Al terzo posto la Liguria con il 55,8%, al quarto il Lazio col 58,5%. Tassi più elevati, invece, in Emilia Romagna (73,8%) e Campania (80,4%). Al 60% il tiraggio della Puglia. Questi dati nulla tolgono alla gravità della crisi, alle centinaia di migliaia di posti di lavoro persi e al milione di operai e impiegati toccati l’anno scorso in vario modo dalla cassa integrazione, secondo le stime sindacali. Crisi che non è affatto finita.

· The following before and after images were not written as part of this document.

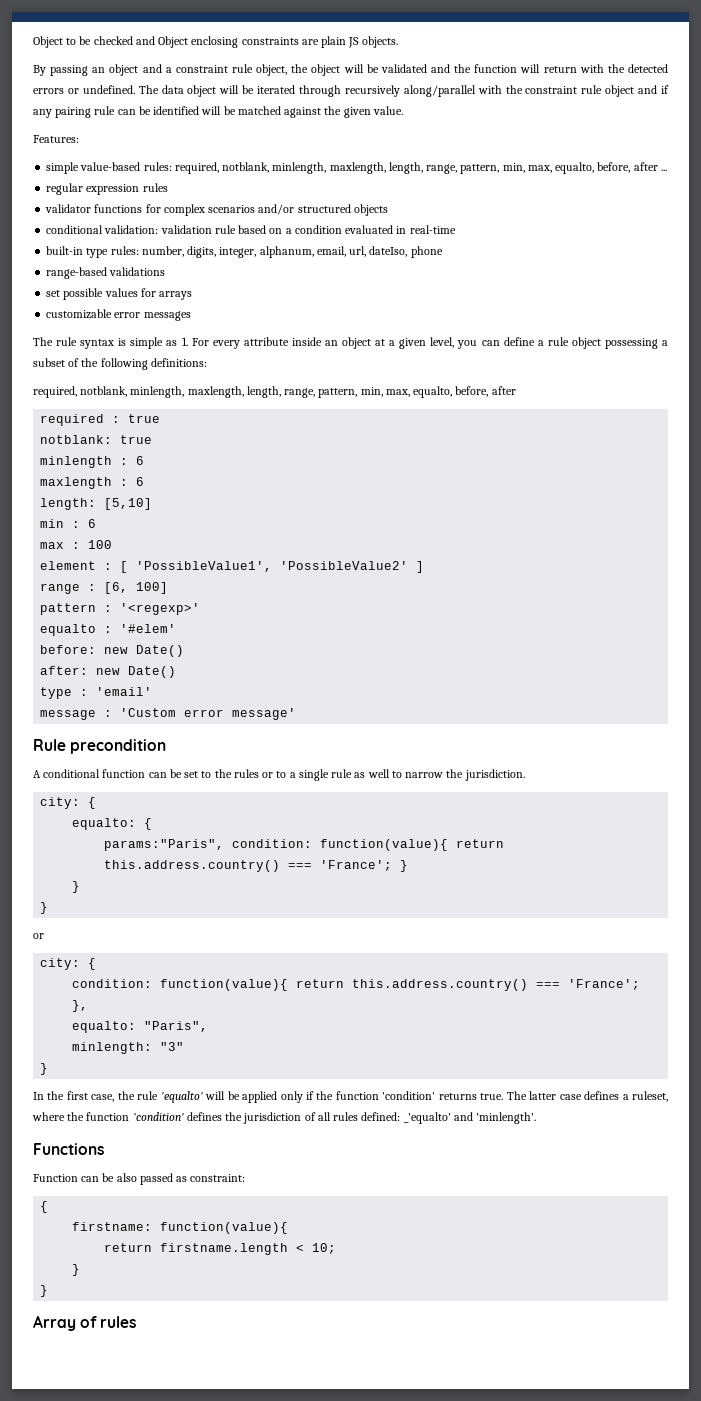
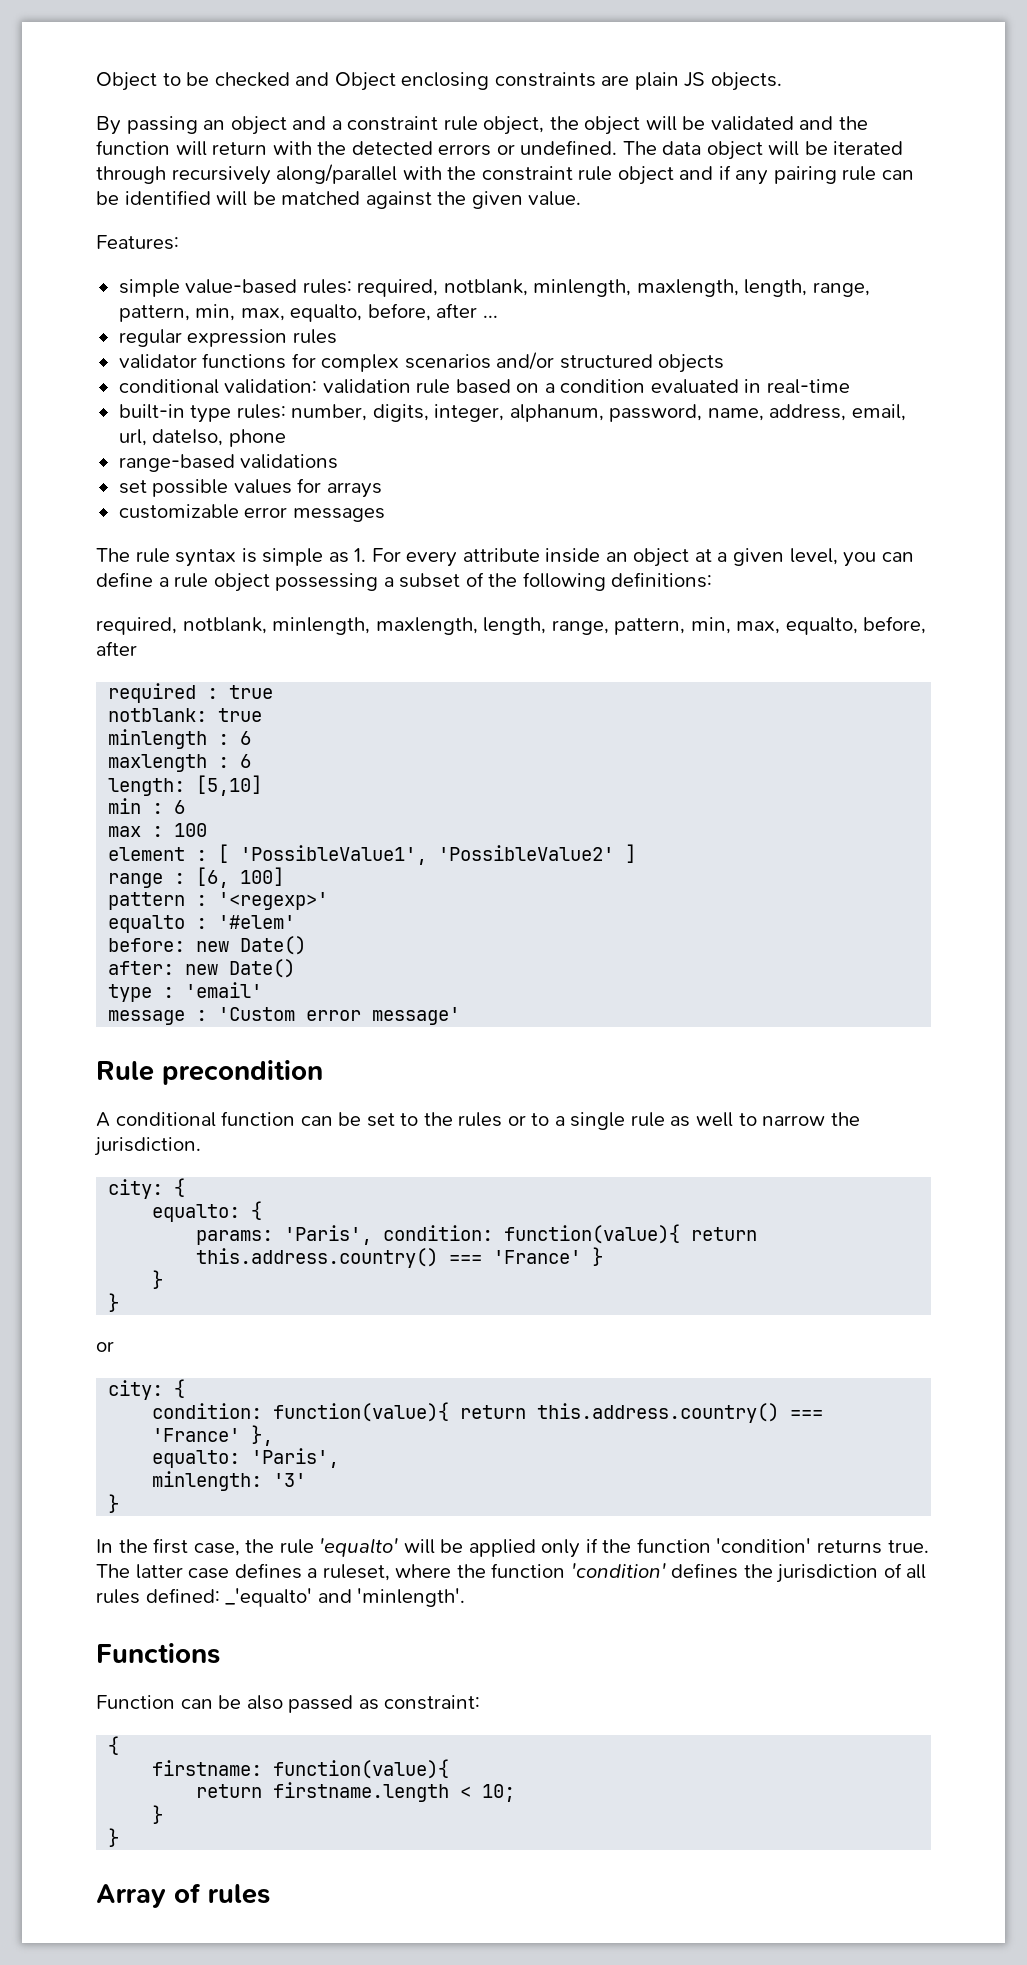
- built-in type rules: number, digits, integer, alphanum, email, url, dateIso, phone
+ built-in type rules: number, digits, integer, alphanum, password, name, address, email, url, dateIso, phone
- params:"Paris", condition: function(value){ return this.address.country() === 'France'; }
+ params: 'Paris', condition: function(value){ return this.address.country() === 'France' }
- condition: function(value){ return this.address.country() === 'France'; },
+ condition: function(value){ return this.address.country() === 'France' },
- equalto: "Paris",
+ equalto: 'Paris',
- minlength: "3"
+ minlength: '3'

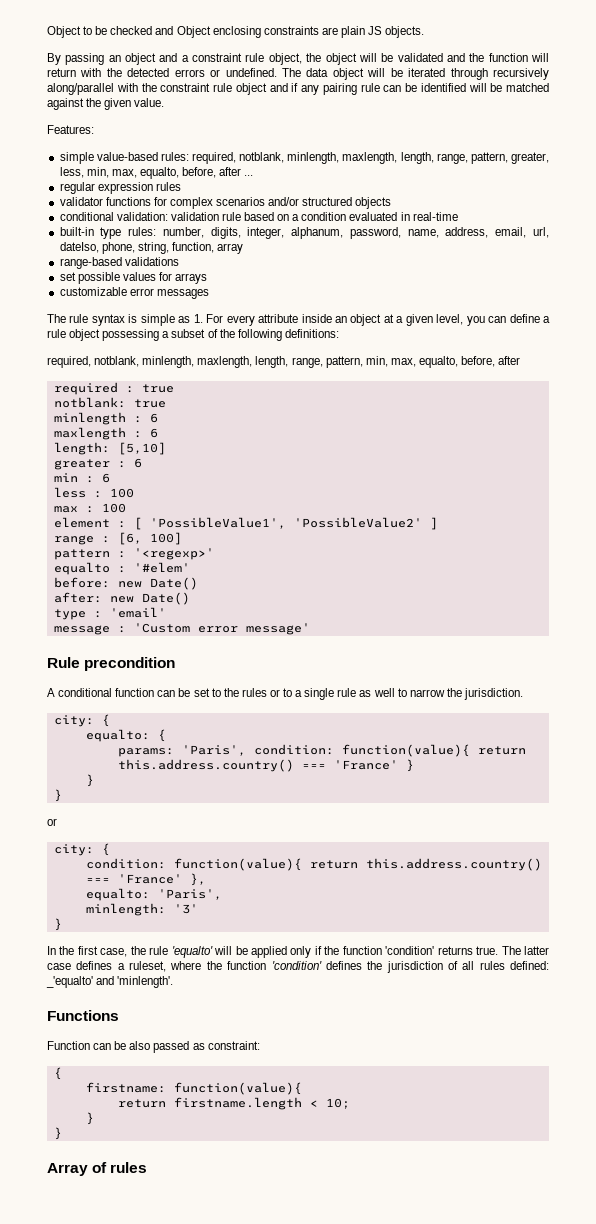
- simple value-based rules: required, notblank, minlength, maxlength, length, range, pattern, min, max, equalto, before, after ...
+ simple value-based rules: required, notblank, minlength, maxlength, length, range, pattern, greater, less, min, max, equalto, before, after ...
- built-in type rules: number, digits, integer, alphanum, password, name, address, email, url, dateIso, phone
+ built-in type rules: number, digits, integer, alphanum, password, name, address, email, url, dateIso, phone, string, function, array
+ greater : 6
+ less : 100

Basti pensare che a gennaio del 2010 sono state autorizzate 84,5 milioni di ore di cassa integrazione, il 186,6% in più rispetto a gennaio del 2009. Ma segnalano, dice il presidente dell’Inps Antonio Mastrapasqua, «la forte paura iniziale, che ha spinto le aziende a chiedere più ore del necessario». Negli ultimi mesi, prosegue, si registra «una frenata: rispetto a dicembre del 2009 la cassa integrazione richiesta è scesa complessivamente del 17%, quella ordinaria è in flessione da quattro mesi e a gennaio, per la prima volta, abbiamo visto una diminuzione delle richieste della cassa straordinaria e di quella in deroga».
Per la Cgil la situazione rimane drammatica. «Gli 84,5 milioni di ore autorizzate di cassa integrazione autorizzate a gennaio sono pari al 40% di tutte le ore del 2008 — dice Fulvio Fammoni —. Inoltre, la disoccupazione ordinaria supera 1.213.000 unità nel 2009, ovvero il doppio dell’anno precedente, e sommata a mobilità e disoccupazione con requisiti ridotti arriva a circa 2 milioni di domande presentate». Anche per Giorgio Santini (Cisl) è presto per parlare di ripresa, «anche se i dati sul tiraggio mostrano qualche segnale positivo». Susanna Camusso (Cgil) dice che un tiraggio così basso è dovuto anche al fatto che «fino a poco tempo fa le richieste di cig si facevano per settimane anche se le aziende ne avevano bisogno per qualche giorno, poi le regole sono cambiate e adesso si fanno sui giorni previsti».
Mastrapasqua sottolinea invece l’effetto grandi aziende, nel senso che sono soprattutto queste «a presentare richieste di cig a zero ore per tutti i lavoratori che poi non hanno seguito», e la novità della cig in deroga, estesa a settori che prima non l’avevano e che, anche loro, tendono a fare scorta di ore che poi non utilizzano (il tiraggio qui è al 53,5%): «Le Regioni che concedono la cig in deroga ci mandano i decreti, ma poi le aziende spesso non ci fanno avere i nomi dei lavoratori perché non usano più la cig».